Saturday, December 22, 2007

Worrying

So my worrying nature has gotten pretty out of control. I think some of it is healthy and some of it is just insane.

I was reading a post from a girl who said that she had failed her 24wk Glucose Test, which means she may have Gestational Diabetes. Immediately, I had something else to be concerned about. I went and googled the symptoms and people who are at risk for contracting this and continued to freak out.

I'm over 160lbs and I'm hispanic. So pretty much the cards are stacked against me.

The healthy part of this, is after reading it I got so freaked out it's always in the back of my head keeping my diet in check. I've tried to eat as well as possible during my pregnancy...and still only gained about 5lbs. It's also kept me motivaited to work out.
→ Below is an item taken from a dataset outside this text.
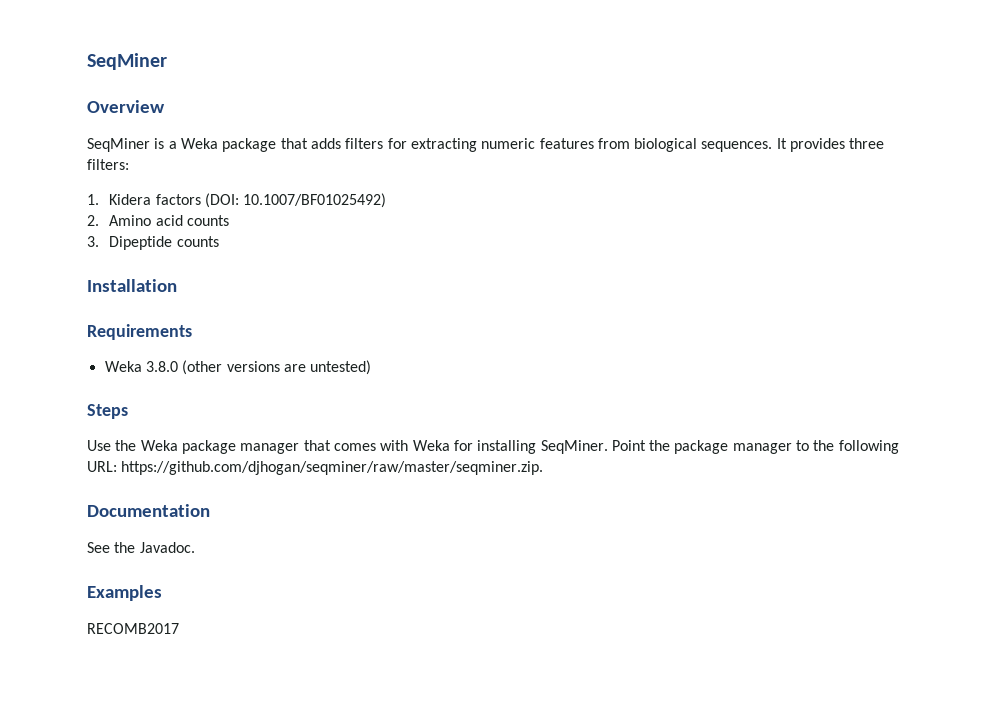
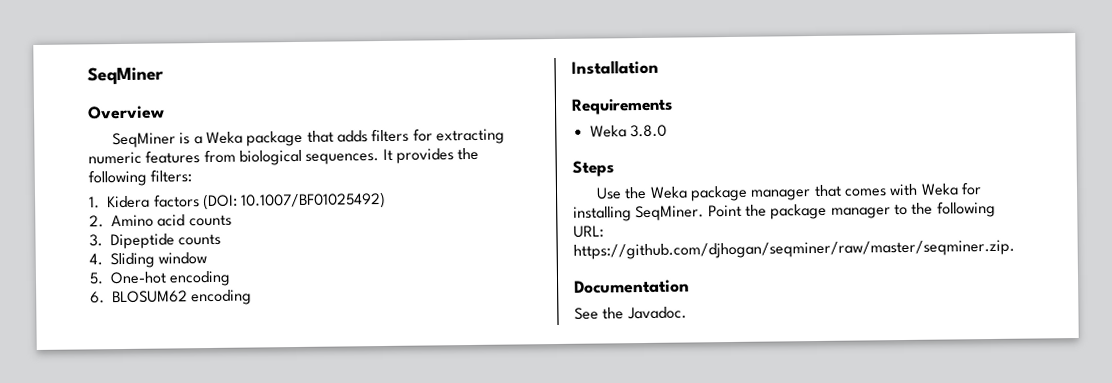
[849,138,885,149] three -> [457,147,480,161] [88,169,147,187] the following
(219, 241) none -> [89,252,208,269] [89,270,232,287] [90,289,253,306] // 4. Sliding window // 5. One-hot encoding // 6. BLOSUM62 encoding
[182,360,372,375] (other versions are untested) -> (667, 131) none
[87,585,162,601] [87,623,179,634] // Examples // RECOMB2017 -> (687, 313) none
The negative part of this, is the worrying. I probably have a month or so before I will take the test and until I do it will sit in the back of my head picking at my brain.

This kind of thing happens with anything I read that could apply to me. Conditions I could contract during pregnancy, things that could go wrong and problems that could happen to Davin in utero or after birth.

It's enough to make me insane.

So... as I'm sitting here worrying about everything, Davin's kicking me right around the waistline. Why does his feet lie right at my pants line and why does he love to kick me right there? lol. It's still really weird to feel him kick, most of the time I'm worried that my pants are too tight and I'm cutting off circulation. It's such a strange feeling.

I guess I've realized that all this worrying is just preparing me for being a mom- a lifetime of worrying about your child's saftey and happiness.

I've got to take a deep breath and realize it's all out of my hands. I know this.


Easier said than done!

1 comment:

Ezraiya said...

Yes, the worry never ends. Up until the ultrasound, I was worried sick that Bella would have hip displaysia due to how she came out (breech, ass end first; practically doubled over). When she was about six weeks old, we took her in for her ultrasound on her hips and she was fine. She wasn't fond of the ultrasound thingie though.

The glucose test SUCKS. It's overly sweet orange soda. I had to chug it to get it over with.

How'd the accupuncture go with your mom?